● What you should do: Only the lines from the one containing "AVERAGE | total.peak.ov.te: 29942.9" to the end of the records belong in the answer; repeat them exactly and drop the pictures.

.....

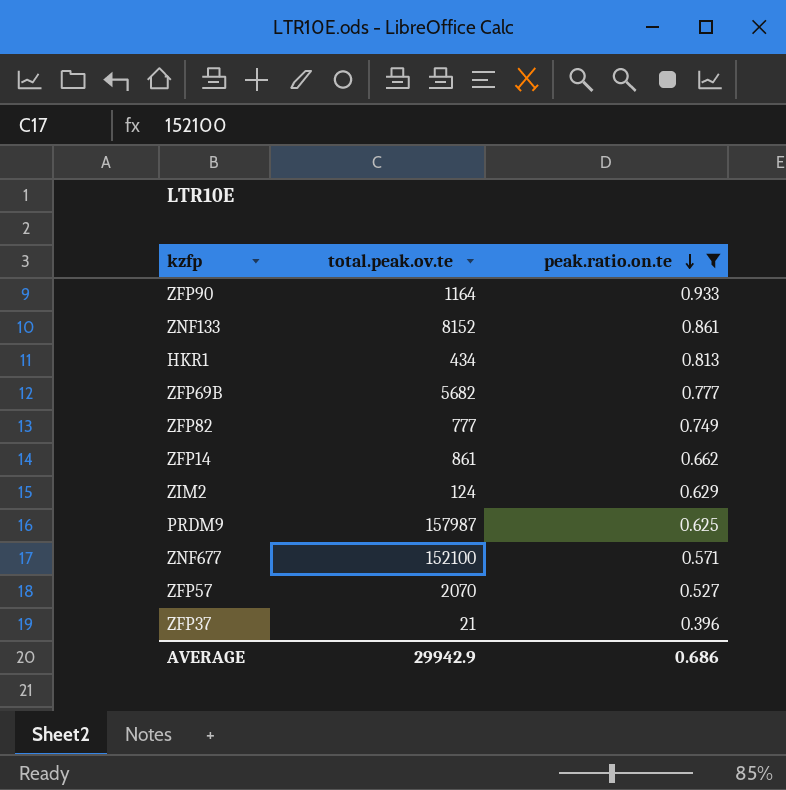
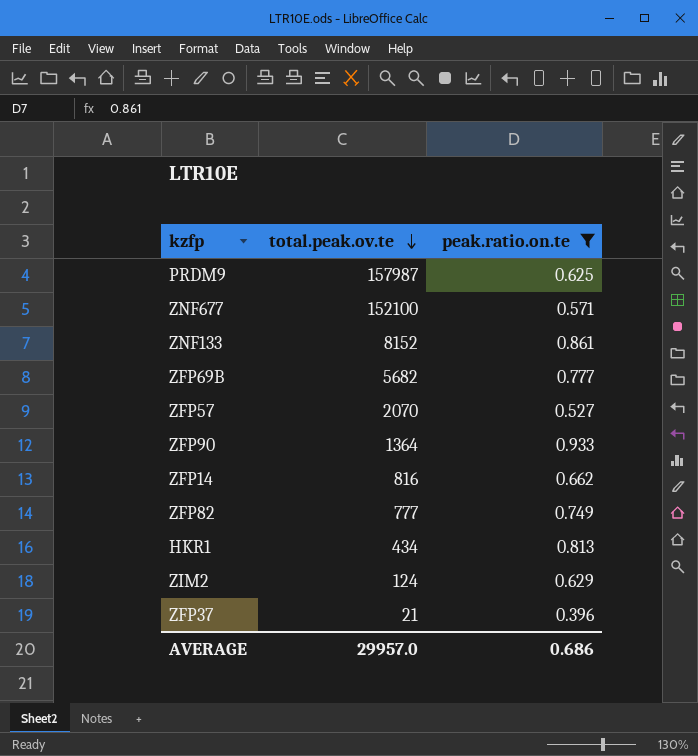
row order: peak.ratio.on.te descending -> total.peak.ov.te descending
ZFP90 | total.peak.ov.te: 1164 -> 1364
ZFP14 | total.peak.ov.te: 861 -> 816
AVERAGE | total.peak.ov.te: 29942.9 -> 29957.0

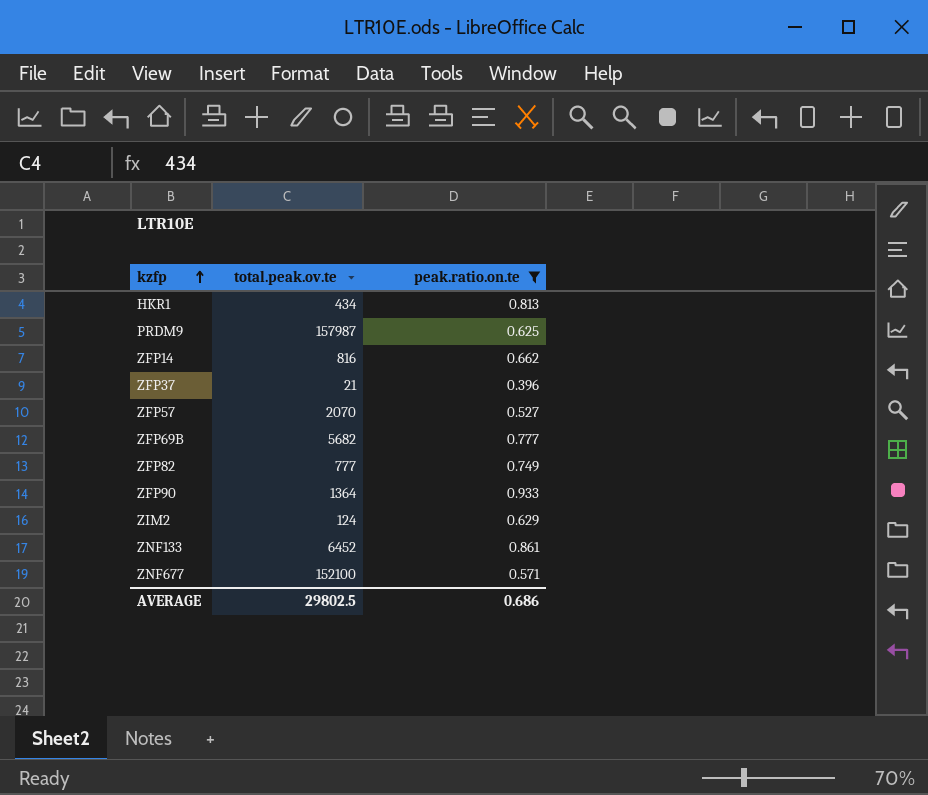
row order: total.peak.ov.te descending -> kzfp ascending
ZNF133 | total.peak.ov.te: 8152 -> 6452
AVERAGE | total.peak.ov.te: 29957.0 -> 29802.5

.....

● Task answer:
AVERAGE | total.peak.ov.te: 29942.9 -> 29957.0

row order: total.peak.ov.te descending -> kzfp ascending
ZNF133 | total.peak.ov.te: 8152 -> 6452
AVERAGE | total.peak.ov.te: 29957.0 -> 29802.5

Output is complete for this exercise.